Ne vous attendez pas ici à un écrit où règne rythme soutenu, suspens et rebondissements. Vous ne trouverez que la description d’une campagne où se trouvait la ferme familiale à travers les souvenirs de l’enfant que j’étais et qui a grandi dans cette ambiance.
Cette campagne se situait en Flandres françaises, le plat pays qui est aussi le mien. Eglises et beffrois étaient le seul relief, dominant le paysage. Cest l’importance historique de la région qui est à l’origine d’une culture très riche, en contraste avec la simplicité des gens dont les familles, en général, y habitent depuis des siècles.
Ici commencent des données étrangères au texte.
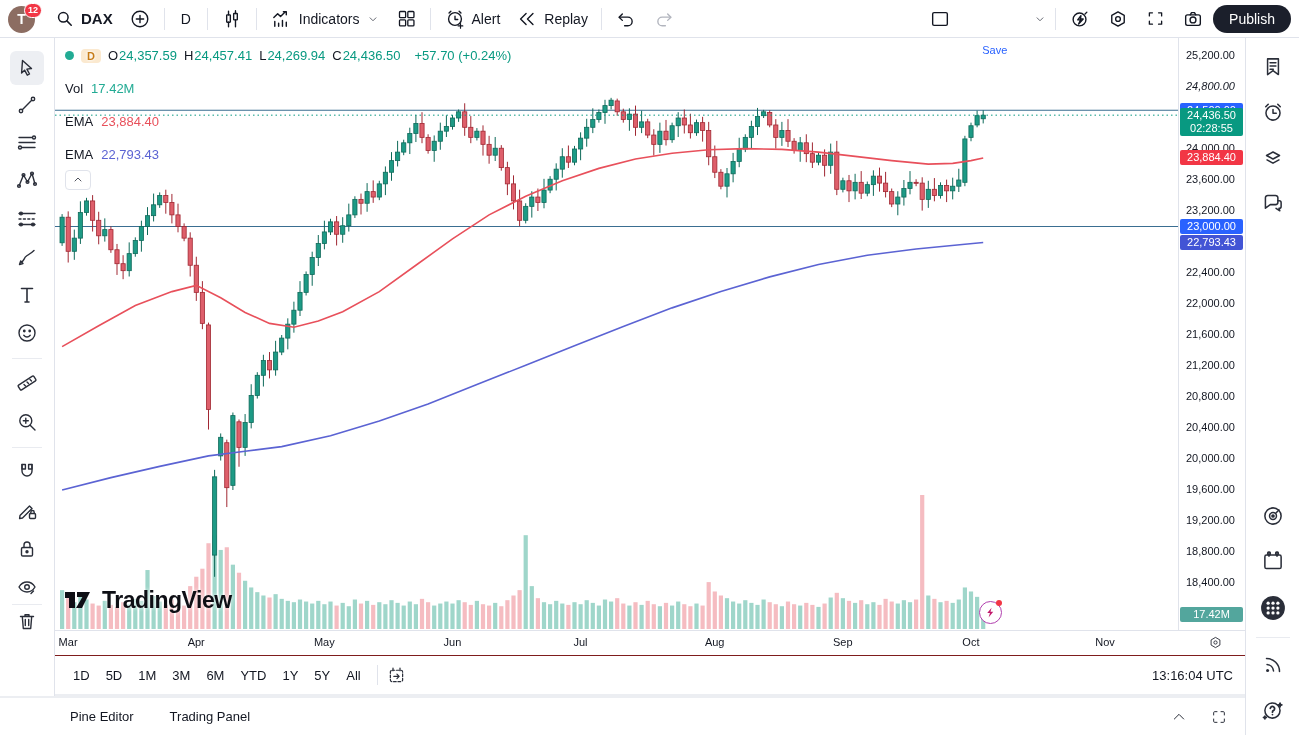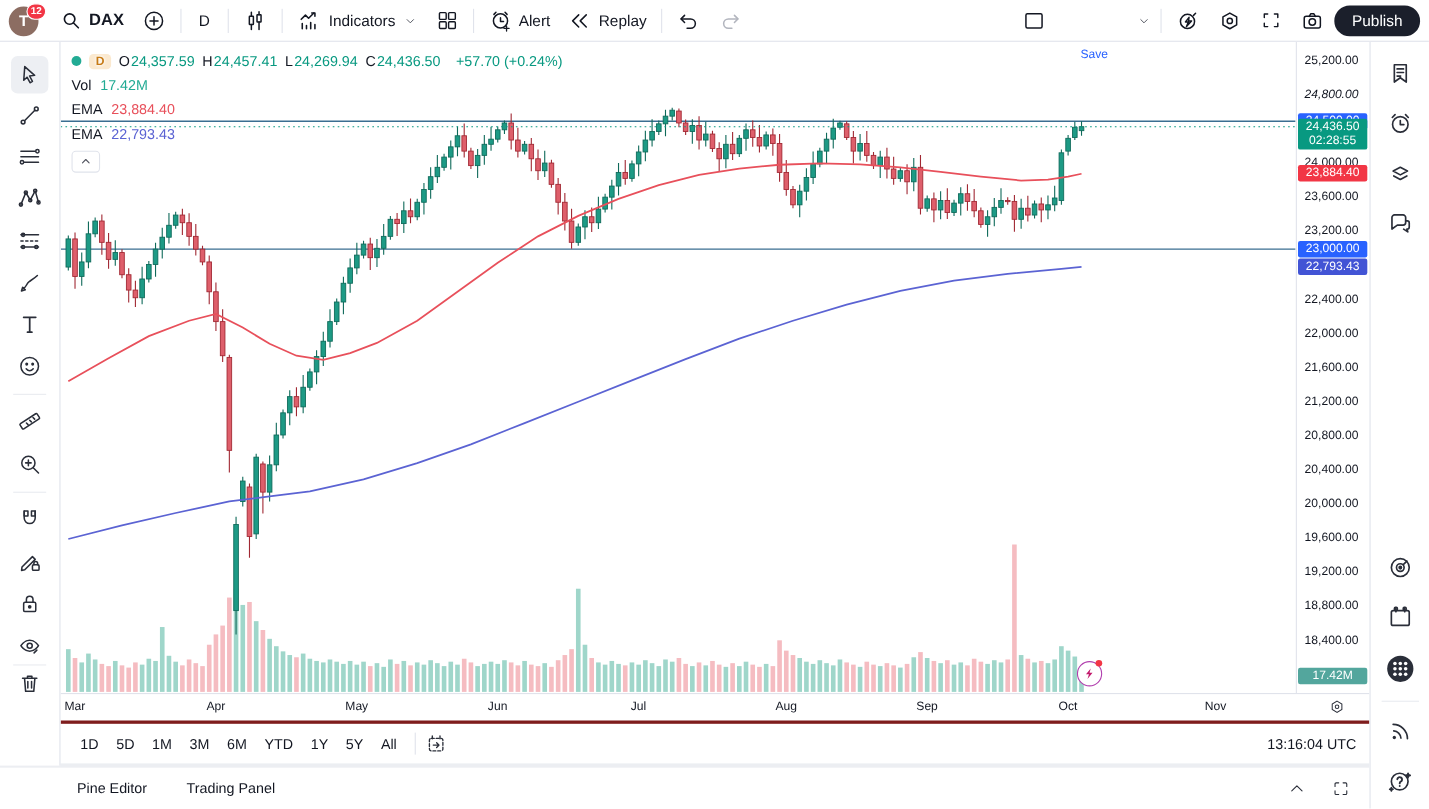"Vol" .lrow { margin-top: 7px -> 18px }
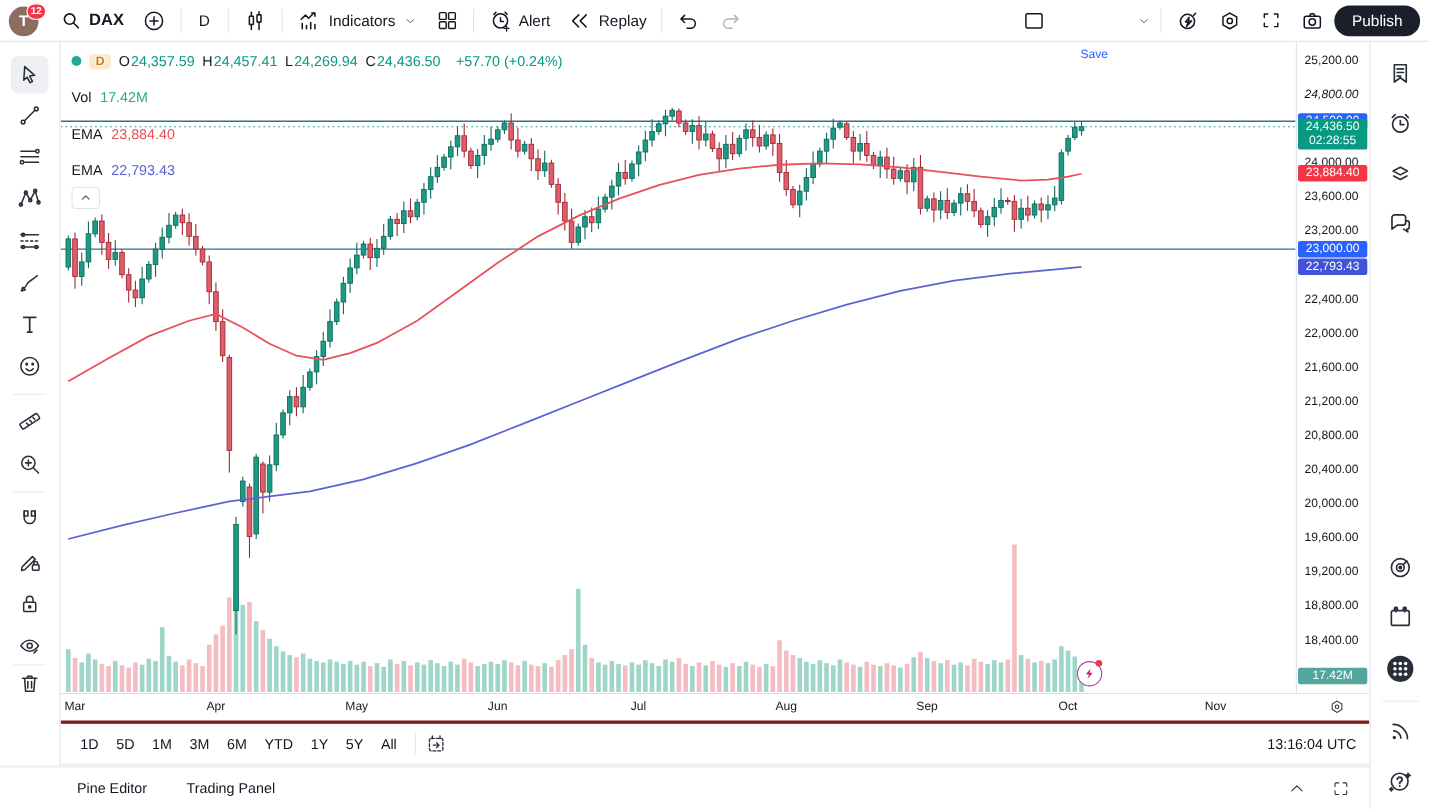"TradingView" div { html: none -> <div> <span> <svg> <path></path> <path></path> </svg> </span> <span>TradingView</span> </div> }
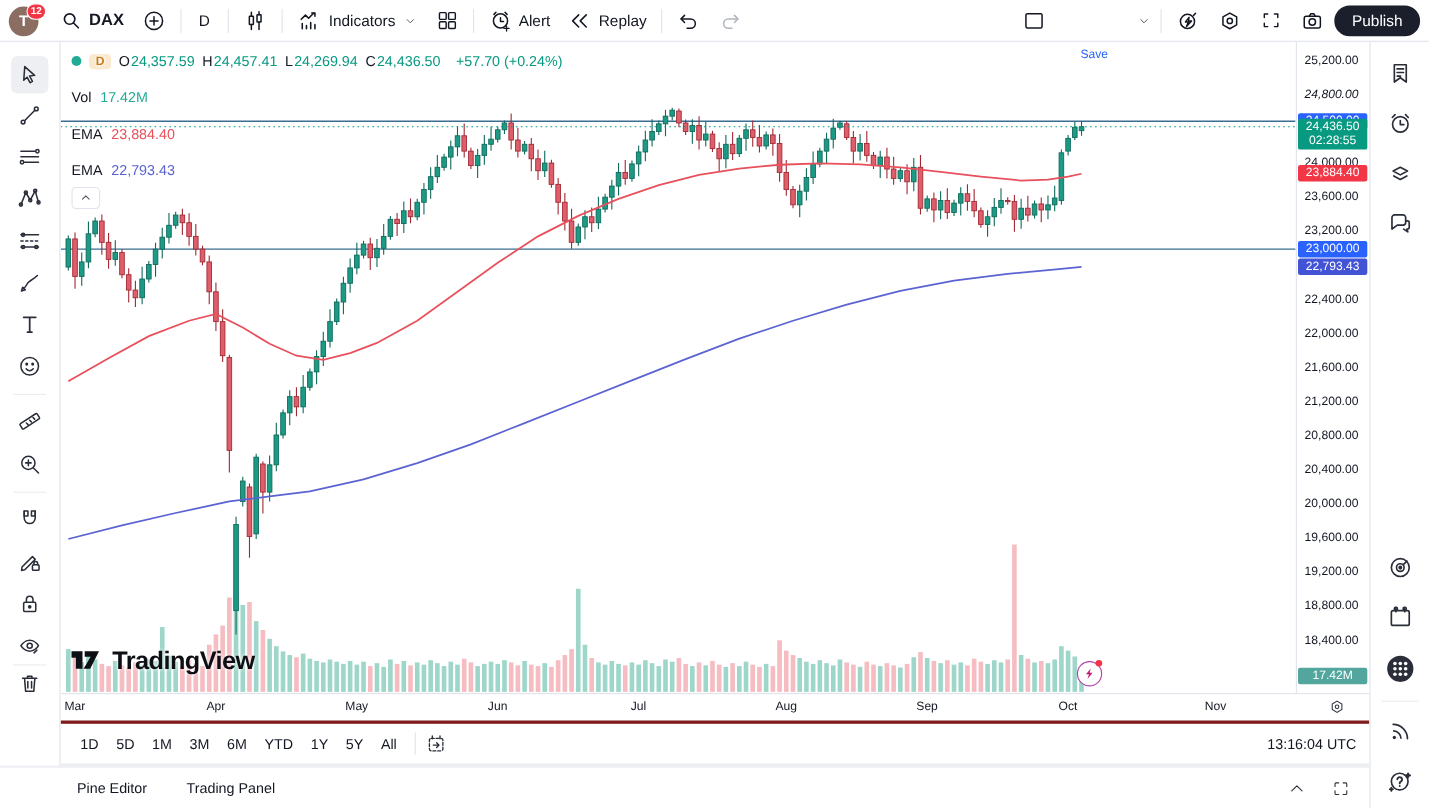"1D" #range-toolbar { border-top: 3px solid #7f1d1d -> 1px solid #7f1d1d }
C’est à Oost-Cappel (« Chapelle de l’Est ») que se trouvait la ferme. L’entrée se faisait par un chemin de terre et de cailloux dont le terme régional est « drève ». Outre les champs et les pâtures, on pouvait y rencontrer, à mi parcours, sur la gauche, une mare où s’élevaient haut dans le ciel de grands arbres qui, les jours venteux, tels des couples, se mettaient à danser. La ferme se composait de deux bâtiments agricoles sur la gauche et d’un bâtiment d'élevage sur la droite, entourés d’arbres. Tout au fond, comme une sentinelle, se dressait la vieille maison bâtie sous Napoléon Bonaparte. Demeure m’ayant toujours fasciné de par son histoire qui ne put être que bien remplie, chaque pièce abritant ces secrets. Mais les choses les plus mémorables et les plus marquantes sont sans aucun doute le jardin cultivé rempli d’arbres qui habillaient le lieu. Ces arbres fruitiers qui parfumaient l’air alentour. Sans oublier ces prés gigantesques où broutaient les vaches, se nourrissant de cette herbe verte et fraîche.
Arrivé le printemps, nous pouvions voir les hirondelles aux fenêtres chanter les beaux jours. Le soleil nous réchauffait de ses rayons tièdes. Les arbres se rhabillaient de leur feuillage juvénile alors que les fleurs nous offraient leur premier parfum. Mon père s’en allait au champ, comme d’autres paysans, afin de travailler la terre noire pour les prochains semis. Et toute la vie campagnarde se réorganisait après le réveil difficile du sommeil hivernal.
Lorsque l’été arrivait, le bonheur rayonnait sur les visages, alors que brocantes et ducasses se multipliaient dans les villages alentour. On entendait les enfants crier dans tout le village à l’arrivée des grandes vacances. La journée, les champs d’orges et de blés affichaient leur jaune le plus intense, celui des peintures de Van Gogh; et la nuit, sous un ciel étoilé, l’odeur des épis coupés enflait les narines, annonçant dans toute la campagne le début des moissons. Le jardin offrait des fruits juteux et sucrés, mangés par les bouches enfantines. Je me souviens encore de toutes ces odeurs qui me rendent terriblement nostalgique.
L’automne, le froid et la pluie s’installaient. Le temps humide rendait les chemins gras et boueux. Mais le ciel bas et gris laissait quelquefois place à des journées ensoleillées, comme un dernier adieu de l’été qui ne laissera qu’un soleil froid. On allumait les feux, et la fumée s’échappait de la haute cheminée, se mêlant au gris du ciel. Et, le soir, de mon lit, j’entendais les grands vents siffler, dans le feuillage mourant, des chants funèbres.